Погиб он нелепо: удавившись собственной цепью. Скорее всего, ночью он поймал прошмыгнувшую мимо крысу и, пытаясь удержать ее, вертелся на месте до тех пор, пока не намотал себе на горло всю цепь; он не смог освободиться и задохнулся. Бедняга даже не залаял – так никто ничего и не услышал. Второй пес в это время наверняка спал. И именно Сильва, придя, как обычно по утрам, поздороваться со своим другом, нашла его уже окоченевшим, с высунутым языком, давным-давно мертвым.
Она не закричала, не позвала на помощь. Это Фанни увидела из окна, как Сильва старается поставить пса на ноги. Она-то и подняла тревогу, мы тотчас прибежали. Я размотал цепь, ощупал собаку, надеясь обнаружить какие-нибудь признаки жизни. Увы, пес уже окоченел и издавал тот прелый запах шерсти и остывшего тела, который предшествует разложению. Нэнни попыталась увести Сильву, но та яростно отбивалась: то было не волнение, не горе, а обыкновенное бессознательное упрямство, стойкая инерция. Казалось, она просто хотела остаться там, где была, вот и все. Я пошел за работником на ферму, и мы с ним, завернув Барона в брезент, отправились хоронить его. Как и следовало опасаться, Сильва молча пошла за нами, не отставая ни на шаг.

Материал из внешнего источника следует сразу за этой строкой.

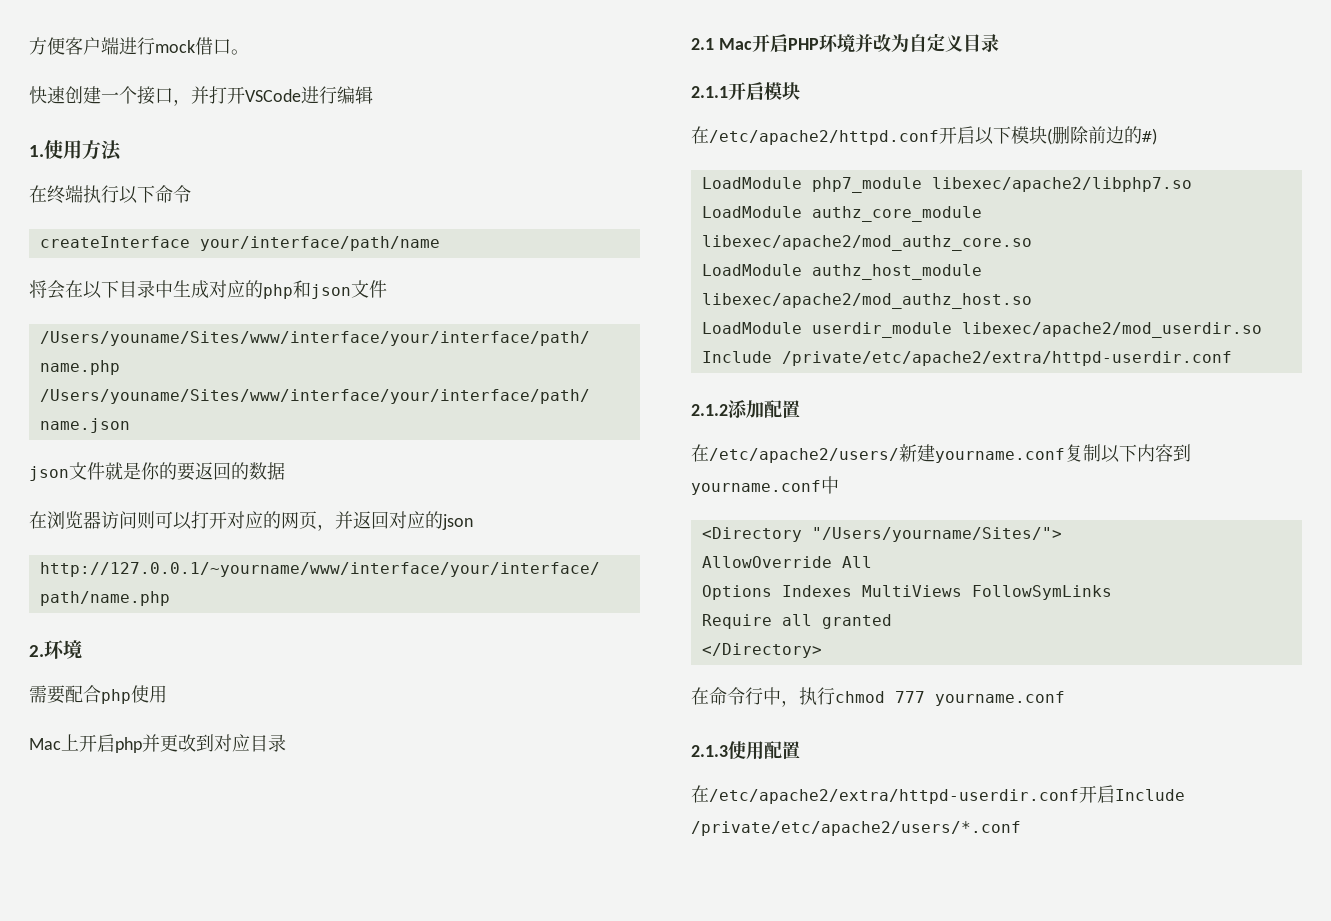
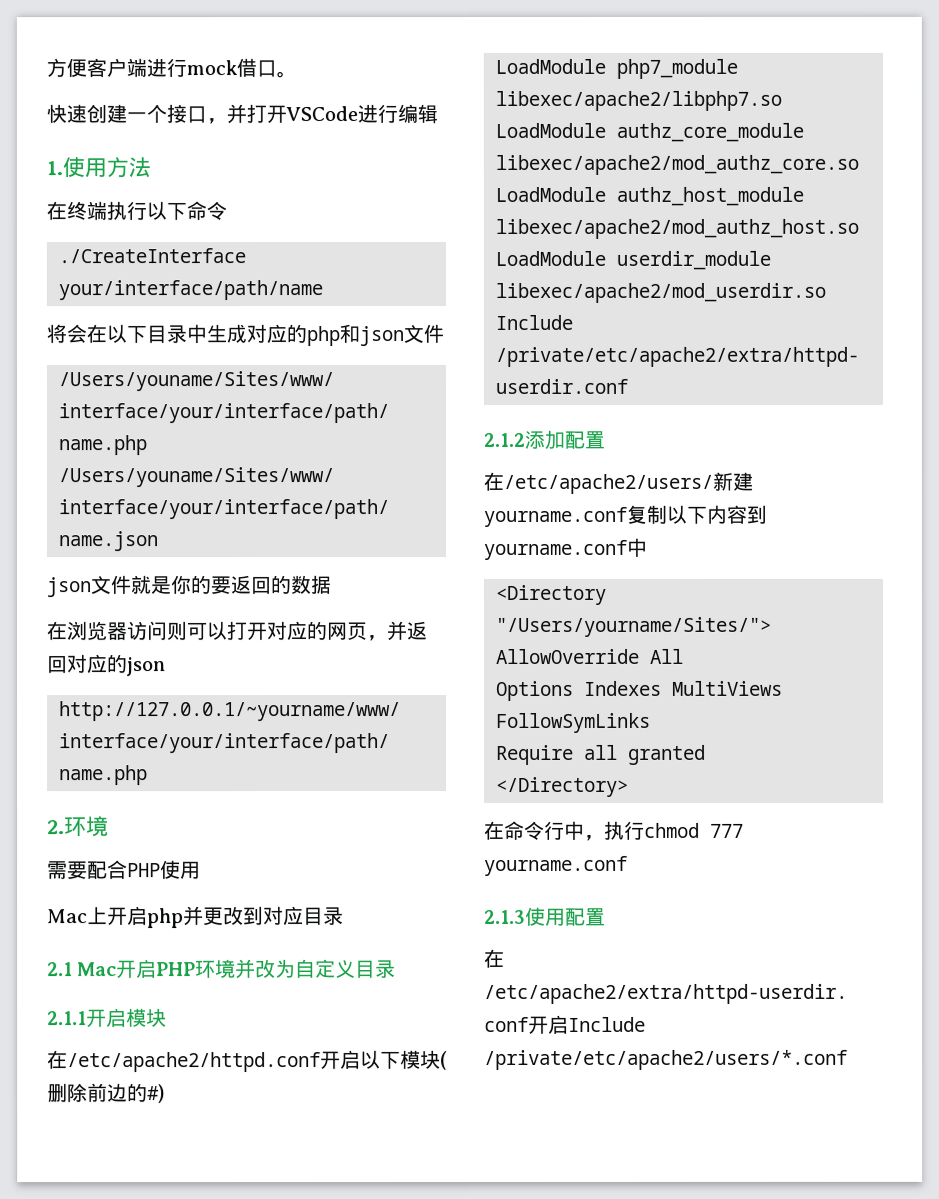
- createInterface your/interface/path/name
+ ./CreateInterface your/interface/path/name
- 需要配合php使用
+ 需要配合PHP使用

Нужно ли было рыть яму при ней? Поскольку я не мог решиться ни на что определенное, я поступил так, как обычно и делают: отложил дело на потом. Мы просто положили Барона под деревом. Я надеялся, что Сильва, обычно легко отвлекающаяся, скоро забудет о нем. Но она еще целый час не оставляла своих трагических попыток поставить собаку на ноги. Наконец я решился. Мы с работником вернулись и выкопали яму. Барон был опущен в нее. Сильва молча наблюдала за происходящим. Глаза ее сузились, пристальный взгляд не отрывался от могилы.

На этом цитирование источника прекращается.